### Task description
Could the data below be retyped exactly, without its pictures?

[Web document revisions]
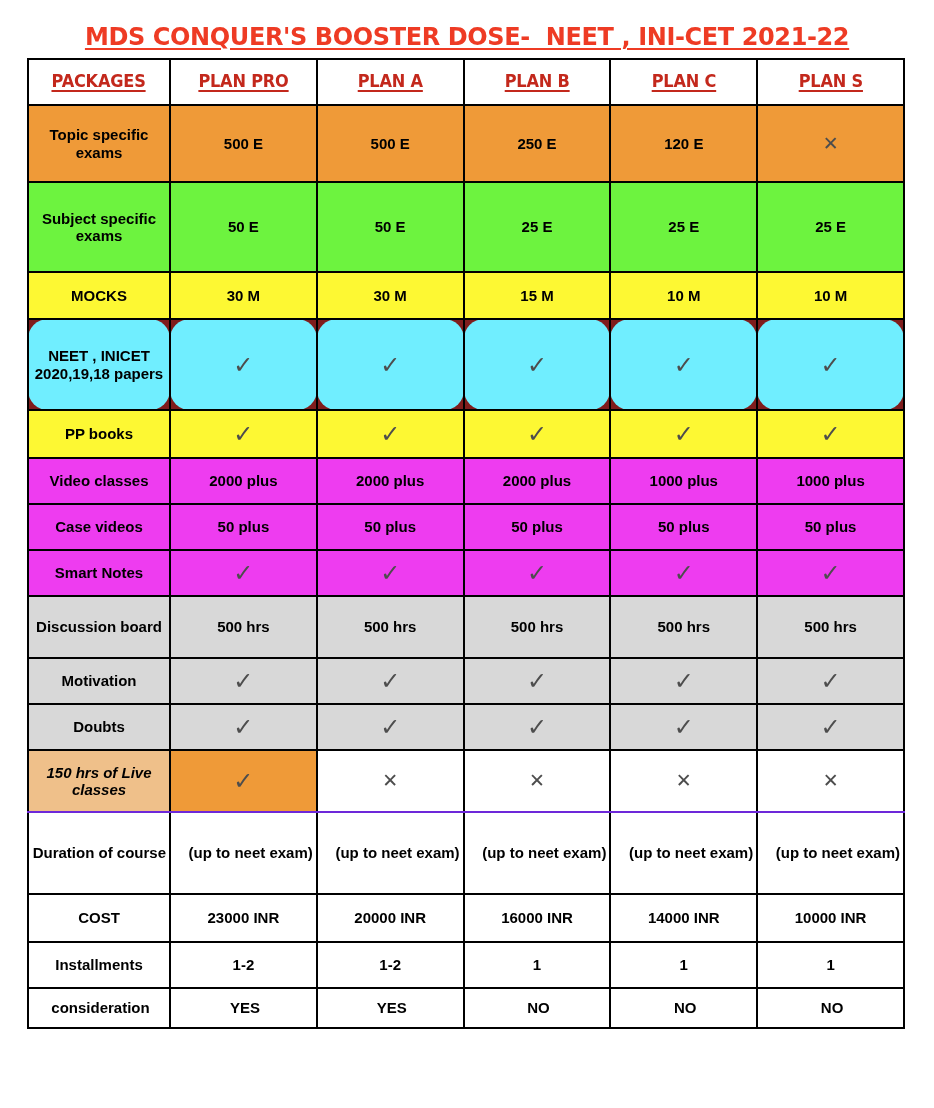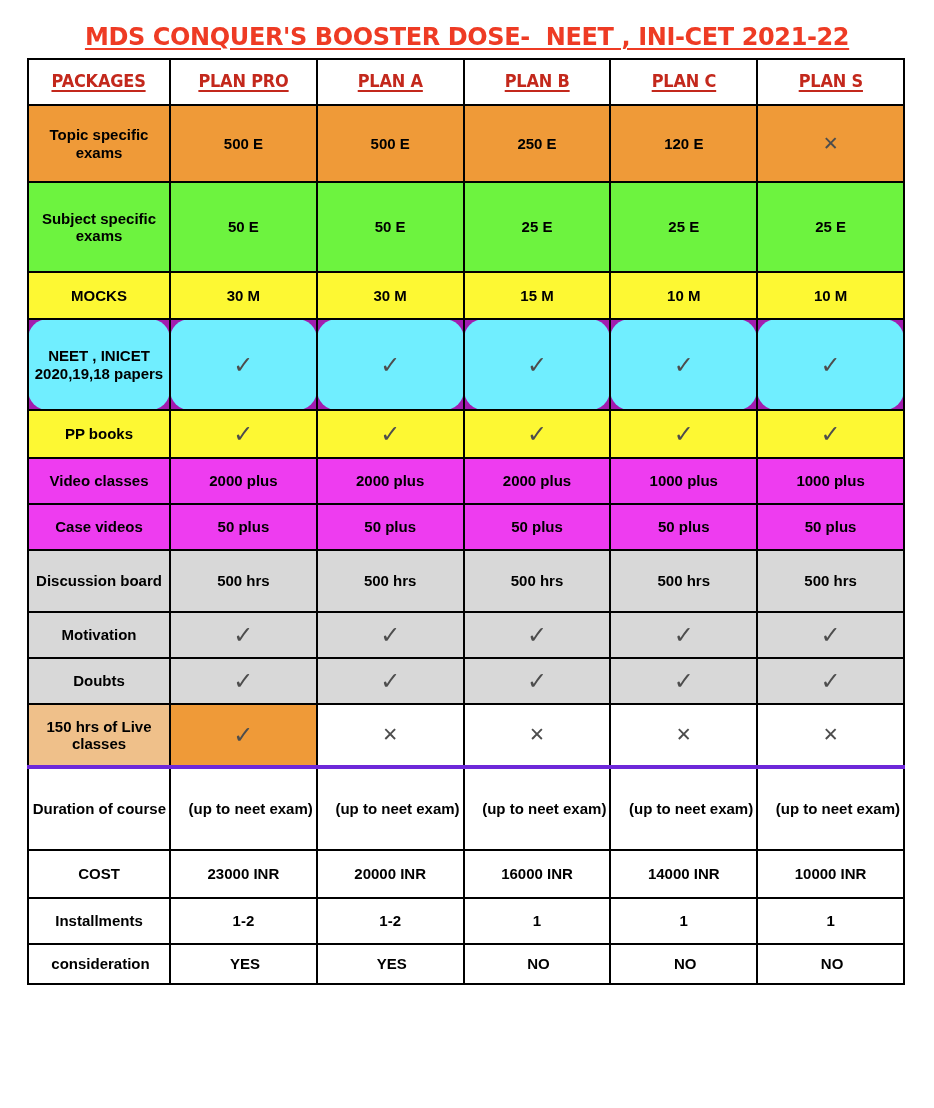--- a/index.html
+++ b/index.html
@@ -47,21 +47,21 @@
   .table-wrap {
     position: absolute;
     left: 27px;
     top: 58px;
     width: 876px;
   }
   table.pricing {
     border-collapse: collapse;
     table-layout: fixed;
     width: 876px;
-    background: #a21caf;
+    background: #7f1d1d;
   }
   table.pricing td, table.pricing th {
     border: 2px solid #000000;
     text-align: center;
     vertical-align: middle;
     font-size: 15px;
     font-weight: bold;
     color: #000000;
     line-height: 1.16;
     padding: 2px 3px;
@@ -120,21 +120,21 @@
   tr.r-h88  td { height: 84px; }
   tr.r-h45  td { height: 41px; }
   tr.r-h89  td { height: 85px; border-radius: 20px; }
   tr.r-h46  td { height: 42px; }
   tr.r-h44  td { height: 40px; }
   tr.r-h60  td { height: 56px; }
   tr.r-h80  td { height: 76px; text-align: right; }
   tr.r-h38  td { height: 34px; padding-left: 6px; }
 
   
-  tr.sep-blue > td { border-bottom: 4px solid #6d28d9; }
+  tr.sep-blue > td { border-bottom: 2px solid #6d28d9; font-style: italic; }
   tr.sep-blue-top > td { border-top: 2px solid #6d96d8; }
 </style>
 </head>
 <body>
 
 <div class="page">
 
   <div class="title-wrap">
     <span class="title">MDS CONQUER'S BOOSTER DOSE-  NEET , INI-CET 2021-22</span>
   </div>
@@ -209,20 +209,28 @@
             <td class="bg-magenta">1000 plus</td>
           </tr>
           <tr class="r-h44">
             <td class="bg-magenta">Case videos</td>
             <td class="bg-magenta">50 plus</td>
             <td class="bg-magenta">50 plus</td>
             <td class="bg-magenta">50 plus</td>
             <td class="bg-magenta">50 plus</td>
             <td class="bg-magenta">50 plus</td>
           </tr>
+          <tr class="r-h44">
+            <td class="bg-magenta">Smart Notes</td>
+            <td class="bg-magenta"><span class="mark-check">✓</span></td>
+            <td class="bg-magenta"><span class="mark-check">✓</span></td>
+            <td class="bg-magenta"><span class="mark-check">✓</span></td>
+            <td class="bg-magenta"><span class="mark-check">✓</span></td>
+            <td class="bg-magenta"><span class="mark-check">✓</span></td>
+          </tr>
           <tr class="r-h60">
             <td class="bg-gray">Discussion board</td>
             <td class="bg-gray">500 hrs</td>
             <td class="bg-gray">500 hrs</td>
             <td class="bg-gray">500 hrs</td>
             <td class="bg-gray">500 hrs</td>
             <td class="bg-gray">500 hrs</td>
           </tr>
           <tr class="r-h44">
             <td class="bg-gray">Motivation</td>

### Solution
--- a/index.html
+++ b/index.html
@@ -47,21 +47,21 @@
   .table-wrap {
     position: absolute;
     left: 27px;
     top: 58px;
     width: 876px;
   }
   table.pricing {
     border-collapse: collapse;
     table-layout: fixed;
     width: 876px;
-    background: #a21caf;
+    background: #7f1d1d;
   }
   table.pricing td, table.pricing th {
     border: 2px solid #000000;
     text-align: center;
     vertical-align: middle;
     font-size: 15px;
     font-weight: bold;
     color: #000000;
     line-height: 1.16;
     padding: 2px 3px;
@@ -120,21 +120,21 @@
   tr.r-h88  td { height: 84px; }
   tr.r-h45  td { height: 41px; }
   tr.r-h89  td { height: 85px; border-radius: 20px; }
   tr.r-h46  td { height: 42px; }
   tr.r-h44  td { height: 40px; }
   tr.r-h60  td { height: 56px; }
   tr.r-h80  td { height: 76px; text-align: right; }
   tr.r-h38  td { height: 34px; padding-left: 6px; }
 
   
-  tr.sep-blue > td { border-bottom: 4px solid #6d28d9; }
+  tr.sep-blue > td { border-bottom: 2px solid #6d28d9; font-style: italic; }
   tr.sep-blue-top > td { border-top: 2px solid #6d96d8; }
 </style>
 </head>
 <body>
 
 <div class="page">
 
   <div class="title-wrap">
     <span class="title">MDS CONQUER'S BOOSTER DOSE-  NEET , INI-CET 2021-22</span>
   </div>
@@ -209,20 +209,28 @@
             <td class="bg-magenta">1000 plus</td>
           </tr>
           <tr class="r-h44">
             <td class="bg-magenta">Case videos</td>
             <td class="bg-magenta">50 plus</td>
             <td class="bg-magenta">50 plus</td>
             <td class="bg-magenta">50 plus</td>
             <td class="bg-magenta">50 plus</td>
             <td class="bg-magenta">50 plus</td>
           </tr>
+          <tr class="r-h44">
+            <td class="bg-magenta">Smart Notes</td>
+            <td class="bg-magenta"><span class="mark-check">✓</span></td>
+            <td class="bg-magenta"><span class="mark-check">✓</span></td>
+            <td class="bg-magenta"><span class="mark-check">✓</span></td>
+            <td class="bg-magenta"><span class="mark-check">✓</span></td>
+            <td class="bg-magenta"><span class="mark-check">✓</span></td>
+          </tr>
           <tr class="r-h60">
             <td class="bg-gray">Discussion board</td>
             <td class="bg-gray">500 hrs</td>
             <td class="bg-gray">500 hrs</td>
             <td class="bg-gray">500 hrs</td>
             <td class="bg-gray">500 hrs</td>
             <td class="bg-gray">500 hrs</td>
           </tr>
           <tr class="r-h44">
             <td class="bg-gray">Motivation</td>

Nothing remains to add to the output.